Data records:
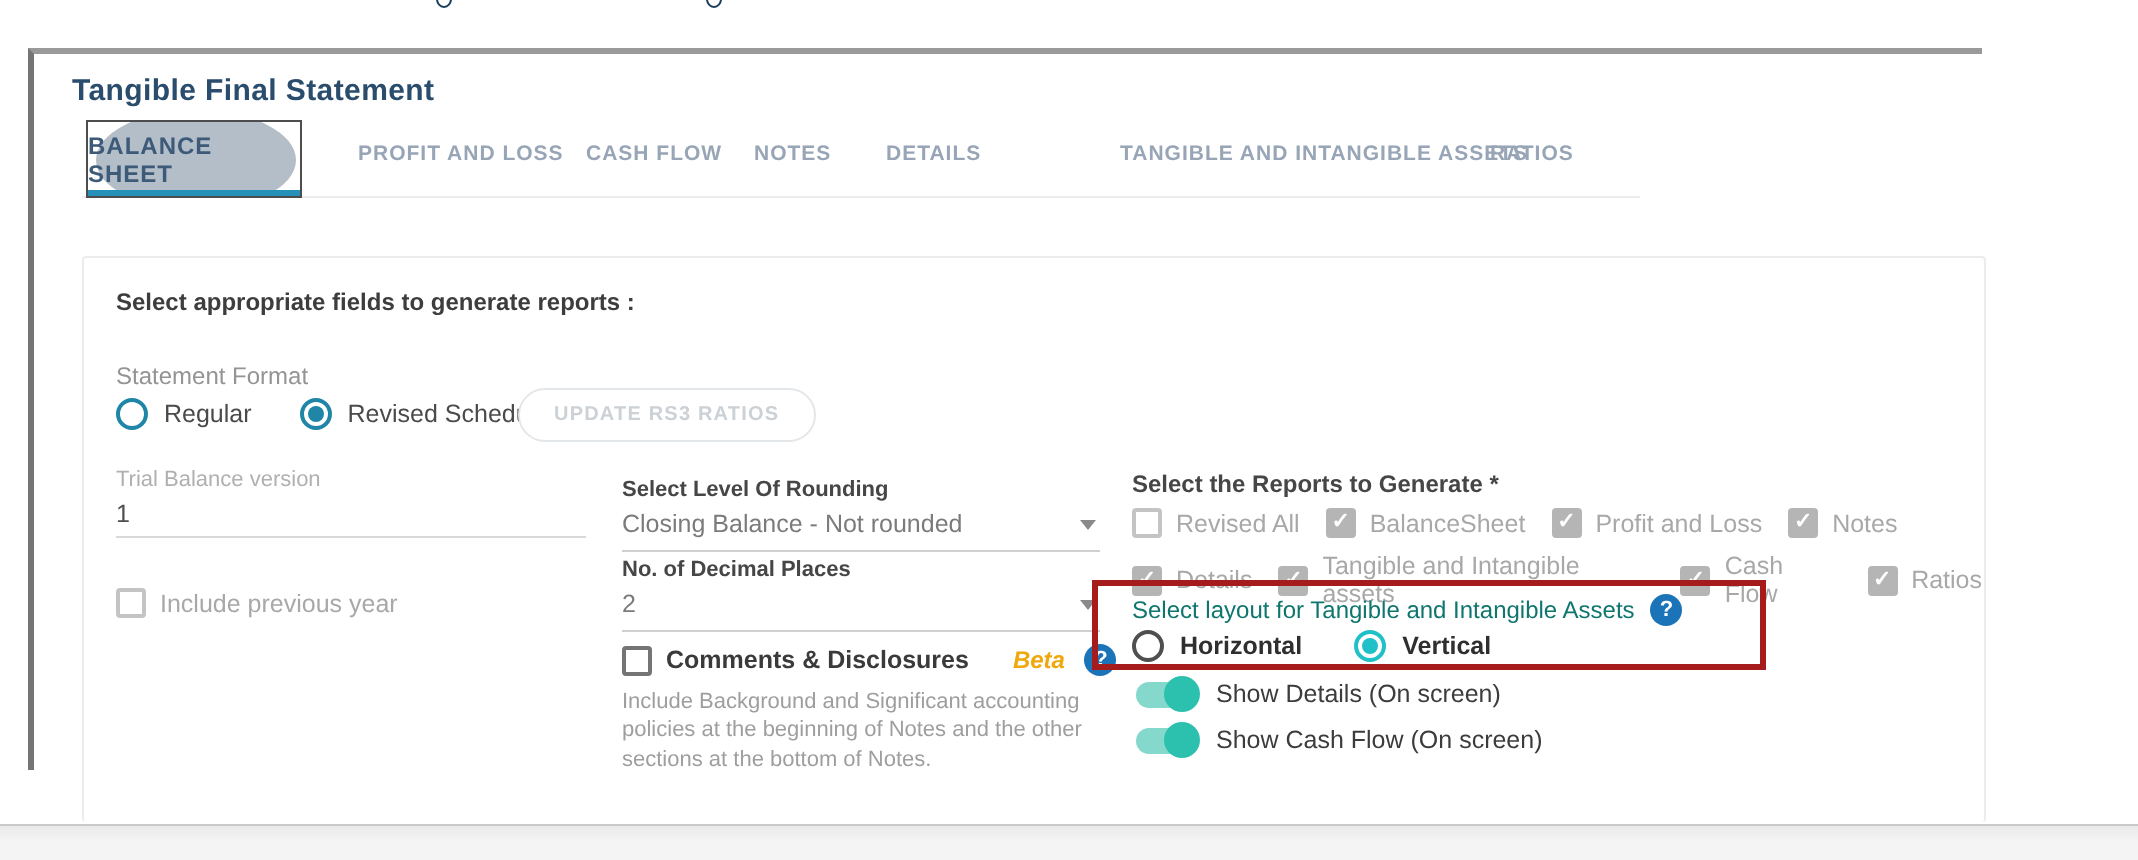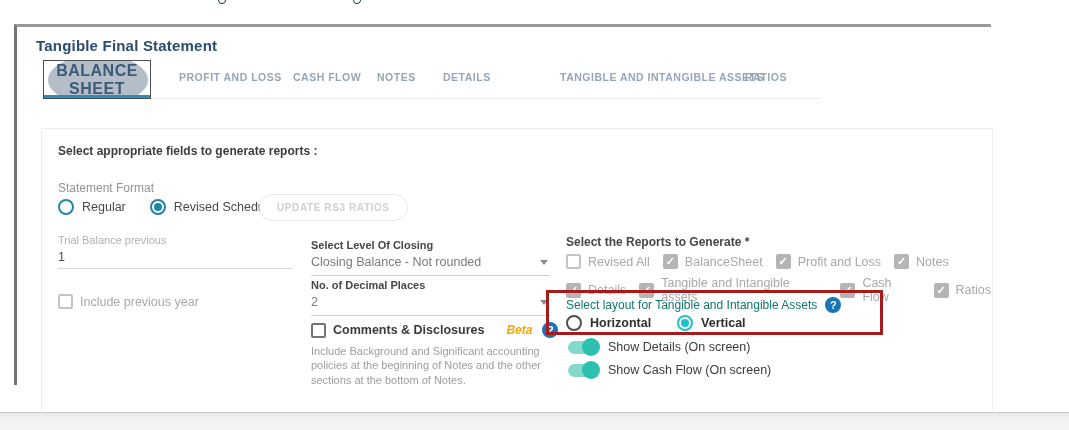--- a/index.html
+++ b/index.html
@@ -18,21 +18,21 @@
   .page-title { position:absolute; left:19px; top:10px; font-size:15px; color:#2a4d6e;
                 font-weight:700; letter-spacing:0.2px; }
 
   
   .tabbar-line { position:absolute; left:24px; top:71px; width:779px; height:1px; background:#ededed; }
   .tab-active { position:absolute; left:26px; top:33px; width:108px; height:39px;
                 border:1px solid #4d4d4d; background:#fff; overflow:hidden;
                 display:flex; align-items:center; justify-content:center; cursor:pointer; }
   .tab-active .ripple { position:absolute; left:4px; top:-6px; width:100px; height:50px;
                         border-radius:50%; background:#b4bec9; }
-  .tab-active .lbl { position:relative; font-size:16px; color:#3d5a78; letter-spacing:0.5px; font-weight:600;text-align:center; }
+  .tab-active .lbl { position:relative; font-size:12px; color:#3d5a78; letter-spacing:0.5px; font-weight:600; }
   .tab-active .indicator { position:absolute; left:0; bottom:0; width:100%; height:3px; background:#2691b8; }
   .tab { position:absolute; top:44px; font-size:10.5px; color:#97a5b6; letter-spacing:0.5px;
          font-weight:600; cursor:pointer; white-space:nowrap; }
 
   
   .fieldset { position:absolute; left:24px; top:101px; width:952px; height:283px;
               border:1px solid #ececec; border-bottom:none; border-radius:2px; background:#fff; }
 
   .heading { position:absolute; left:41px; top:117px; font-size:12px; color:#3d3d3d; font-weight:600; }
 
@@ -151,31 +151,31 @@
         <span class="radio-lbl">Regular</span>
       </div>
       <div class="radio-opt">
         <span class="radio sel"></span>
         <span class="radio-lbl">Revised Schedule III</span>
       </div>
     </div>
     <button class="update-btn">UPDATE RS3 RATIOS</button>
 
     <div class="tb-field">
-      <div class="tb-label">Trial Balance previous</div>
+      <div class="tb-label">Trial Balance version</div>
       <div class="tb-value">1</div>
     </div>
 
     <div class="cb-row prev-year">
       <span class="cb"></span>
       <span class="cb-lbl">Include previous year</span>
     </div>
 
     <div class="sel-field rounding">
-      <div class="f-label">Select Level Of Closing</div>
+      <div class="f-label">Select Level Of Rounding</div>
       <div class="f-row">
         <span class="f-value">Closing Balance - Not rounded</span>
         <span class="caret"></span>
       </div>
     </div>
 
     <div class="sel-field decimals">
       <div class="f-label">No. of Decimal Places</div>
       <div class="f-row">
         <span class="f-value">2</span>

Work to be completed:
Number of lines above with the word "background": state it alone.

Expected answer:
5